- Problem requirements -
Every line of the records below should be restated exactly.

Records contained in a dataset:
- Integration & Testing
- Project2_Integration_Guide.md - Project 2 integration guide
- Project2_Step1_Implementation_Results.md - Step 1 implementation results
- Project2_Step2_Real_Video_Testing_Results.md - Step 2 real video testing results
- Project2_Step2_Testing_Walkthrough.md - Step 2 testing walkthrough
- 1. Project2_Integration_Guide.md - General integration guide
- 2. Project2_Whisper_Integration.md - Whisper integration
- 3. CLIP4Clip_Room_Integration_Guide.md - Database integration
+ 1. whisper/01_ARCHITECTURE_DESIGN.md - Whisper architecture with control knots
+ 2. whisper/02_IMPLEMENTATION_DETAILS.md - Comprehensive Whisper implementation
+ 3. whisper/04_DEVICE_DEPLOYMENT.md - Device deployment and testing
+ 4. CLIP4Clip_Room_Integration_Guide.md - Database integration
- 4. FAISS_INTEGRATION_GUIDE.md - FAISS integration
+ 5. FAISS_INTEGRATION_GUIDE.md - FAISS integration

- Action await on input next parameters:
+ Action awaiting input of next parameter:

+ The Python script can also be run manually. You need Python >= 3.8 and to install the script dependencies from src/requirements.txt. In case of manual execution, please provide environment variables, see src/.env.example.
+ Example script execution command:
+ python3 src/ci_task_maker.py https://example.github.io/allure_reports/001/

- Completed exercise -
- Integration & Testing
- Project2_Integration_Guide.md - Project 2 integration guide
- Project2_Step1_Implementation_Results.md - Step 1 implementation results
- Project2_Step2_Real_Video_Testing_Results.md - Step 2 real video testing results
- Project2_Step2_Testing_Walkthrough.md - Step 2 testing walkthrough
- 1. Project2_Integration_Guide.md - General integration guide
- 2. Project2_Whisper_Integration.md - Whisper integration
- 3. CLIP4Clip_Room_Integration_Guide.md - Database integration
+ 1. whisper/01_ARCHITECTURE_DESIGN.md - Whisper architecture with control knots
+ 2. whisper/02_IMPLEMENTATION_DETAILS.md - Comprehensive Whisper implementation
+ 3. whisper/04_DEVICE_DEPLOYMENT.md - Device deployment and testing
+ 4. CLIP4Clip_Room_Integration_Guide.md - Database integration
- 4. FAISS_INTEGRATION_GUIDE.md - FAISS integration
+ 5. FAISS_INTEGRATION_GUIDE.md - FAISS integration

- Action await on input next parameters:
+ Action awaiting input of next parameter:

+ The Python script can also be run manually. You need Python >= 3.8 and to install the script dependencies from src/requirements.txt. In case of manual execution, please provide environment variables, see src/.env.example.
+ Example script execution command:
+ python3 src/ci_task_maker.py https://example.github.io/allure_reports/001/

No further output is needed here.